Our final list included 447 accounts (around half of the reduced list) with around 52,000 posts and over 110,000 images (around 22GB) associated. Therefore we can roughly estimate that the full reduced list would have been around 100,000 posts and 210,000 images (around 42GB).
This scraper provides a very low-cost operational structure due to the use of ephemeral cloud functions and fully serverless infrastructure. It utilises cloud storage for images and big-query for the posts data to store the data immediately after the scrape. But all this content is directly stored in one of the member’s cloud infrastructure, whose company has restrictions for external users to access the platform.

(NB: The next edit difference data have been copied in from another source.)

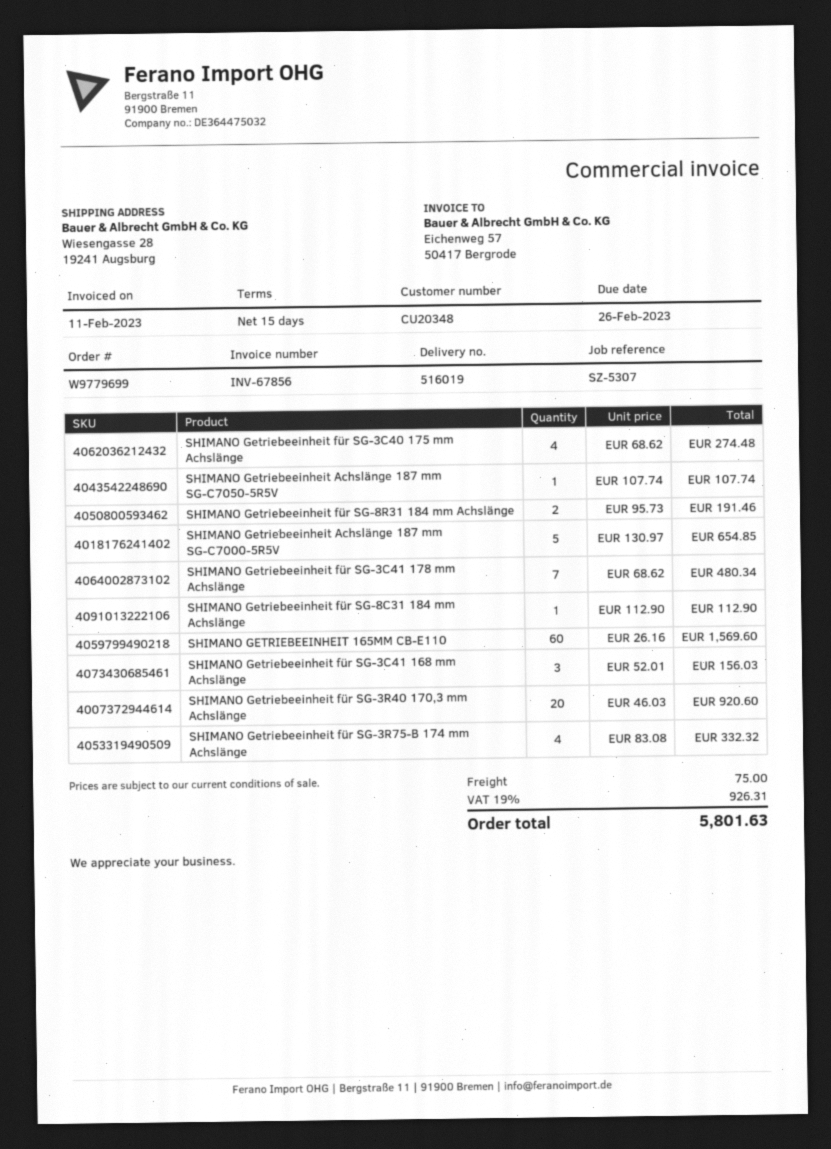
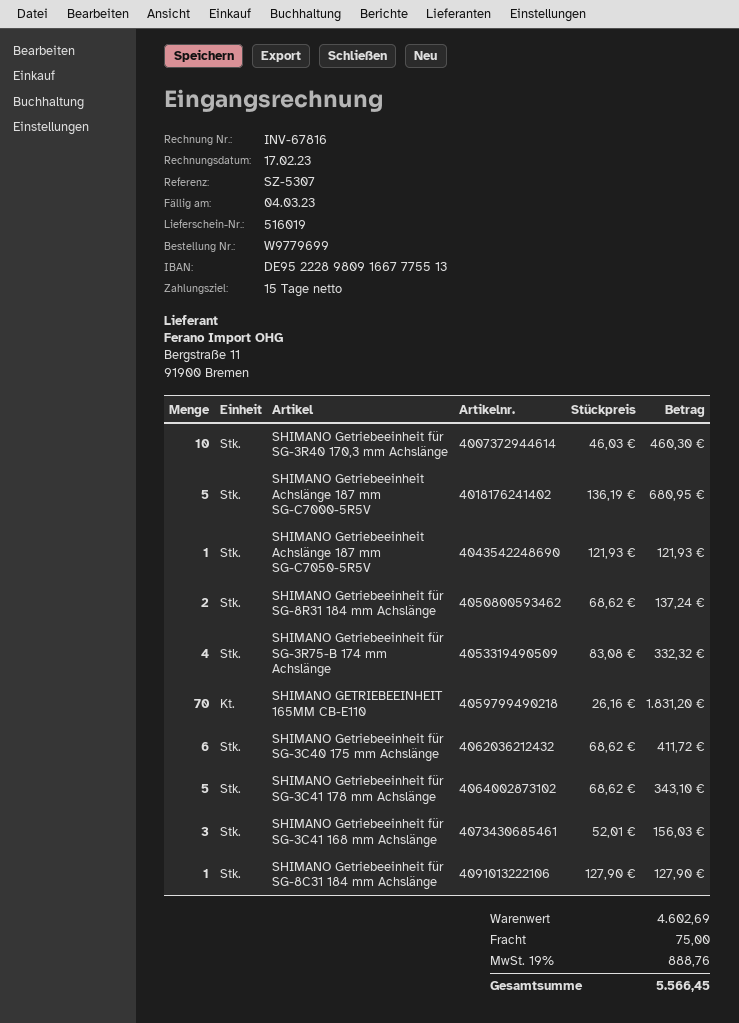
invoice number: INV-67856 -> INV-67816
invoice date: 2023-02-11 -> 2023-02-17
due date: 2023-02-26 -> 2023-03-04
SHIMANO Getriebeeinheit für SG-3C40 175 mm Achslänge: 4 x 68.62 = 274.48 -> 6 x 68.62 = 411.72
SHIMANO Getriebeeinheit Achslänge 187 mm SG-C7050-5R5V: 1 x 107.74 = 107.74 -> 1 x 121.93 = 121.93
SHIMANO Getriebeeinheit für SG-8R31 184 mm Achslänge: 2 x 95.73 = 191.46 -> 2 x 68.62 = 137.24
SHIMANO Getriebeeinheit Achslänge 187 mm SG-C7000-5R5V: 5 x 130.97 = 654.85 -> 5 x 136.19 = 680.95
SHIMANO Getriebeeinheit für SG-3C41 178 mm Achslänge: 7 x 68.62 = 480.34 -> 5 x 68.62 = 343.10
SHIMANO Getriebeeinheit für SG-8C31 184 mm Achslänge: 1 x 112.90 = 112.90 -> 1 x 127.90 = 127.90
SHIMANO GETRIEBEEINHEIT 165MM CB-E110: 60 x 26.16 = 1569.60 -> 70 x 26.16 = 1831.20
SHIMANO Getriebeeinheit für SG-3R40 170,3 mm Achslänge: 20 x 46.03 = 920.60 -> 10 x 46.03 = 460.30
tax: 19% = 926.31 -> 19% = 888.76
total: 5801.63 -> 5566.45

As storage infrastructure was not provided by default during this fellowship, we then moved all the content to another member’s private environment with no limitations to external users. The released version is, therefore, based on a hybrid approach where content is stored locally as JSON and NDJSON and does not require in-depth knowledge of cloud infrastructure to get started and allows for local processing and analysis.
In parallel with collecting data from Instagram based on the accounts taken from Tensor Social, we also looked for datasets on Instagram influencer accounts already available. But there are only two datasets available (shared upon request) which were created by the University of South Florida’s researcher Seungbae Kim.
The first dataset contains 33,935 Instagram influencer accounts classified into 9 categories. The dataset contains 300 posts per influencer and the total amount is 10,180,500 posts and 12,933,406 image files. The second dataset consists of 26,910 brands and 1,601,074 Instagram posts.
The first database will be useful in our project as a control dataset, so as to verify the outcome of our analysis and how reliable our results are. The second one will be used to extract a list of brands to monitor with the aim of verifying if these brands are named in the posts collected by us.
The Python script to import this data is available in this repository.
We have chosen to use Strapi.io to build our Rest API to expose the data. Strapi is an excellent open-source project that is at the same time highly scalable and suitable for rapid development.
The data structure, which has evolved over time, was devised to look at multiple platforms, even though our goal for the Fellowship was to focus our attention solely on the elusive Instagram.
In choosing entities and their relations, we did our best to create a flexible scaffold to contain the scraped data, adapting and extending it over time. We also wanted to be able to extract data and visualizations to more easily navigate the data and to make it available to some extent on this site. The alternative is to dive into JSON and CSV files.
Data is available upon request just for research or investigative purposes.